Olive is a feminine given name of English origin meaning olive tree. The name is associated with peace because of the symbolism of the olive branch. An olive wreath has traditionally been worn by champions as a symbol of victory. It has also been seen as a symbol of fruitfulness.

== Popularity ==
Olive came into fashion in English-speaking countries in the 1800s along with other tree, plant and flower names for girls and was a more popular name during that era than the related Olivia, which has been among the most popular names for girls in recent years.
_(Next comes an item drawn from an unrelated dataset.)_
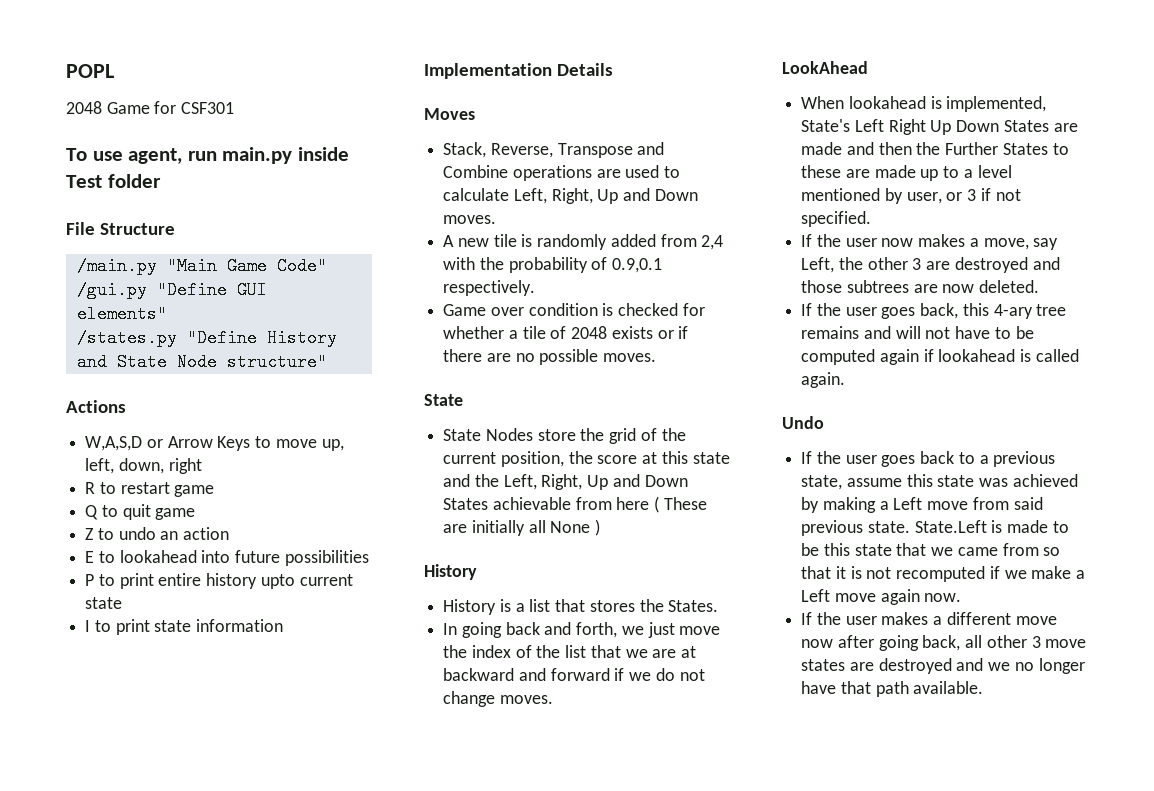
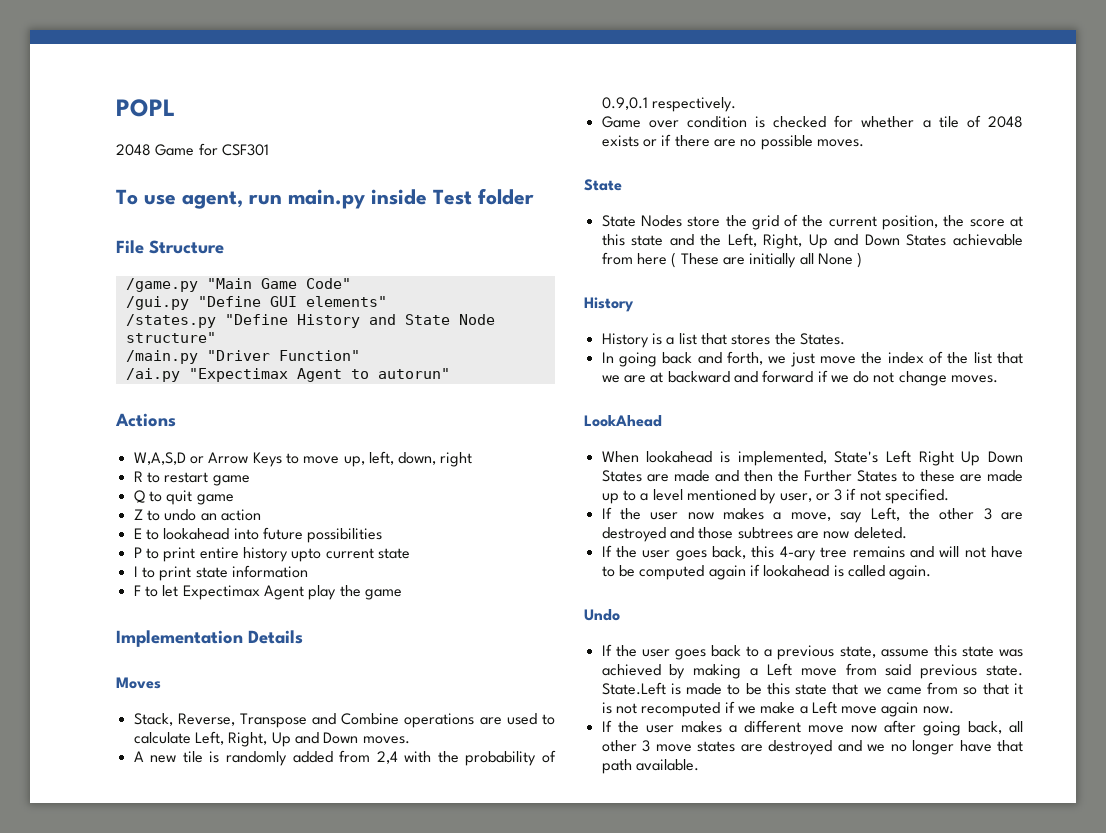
[76,257,157,275] /main.py -> [125,278,198,292] /game.py
(327, 362) none -> [125,350,360,364] [125,368,450,382] // /main.py "Driver Function" // /ai.py "Expectimax Agent to autorun"
(284, 625) none -> [133,585,402,600] // F to let Expectimax Agent play the game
Olive was among the top hundred names for girls in the United States in the late 1800s and early 1900s and remained among the top one thousand names through 1950. The name declined in popularity in the latter half of the twentieth century.

Its increase in usage in the early twenty-first century has coincided with the popularity of Olivia. It also increased in popularity after the release of the 2006 film Little Miss Sunshine and the 2010 film Easy A, both of which featured a lead character named Olive. In the film Easy A, Olive is said to be an anagram of the words “I love.” Author Laura Wattenberg notes that the name is “aggressively contrarian” and atypical of the style of names that have been popular in recent years but its counterculture style might explain its increase in usage.

Olive has again been among the top one thousand names for newborn American girls since 2007, among the top three hundred names for girls since 2012 and among the top two hundred most popular names for American girls since 2020.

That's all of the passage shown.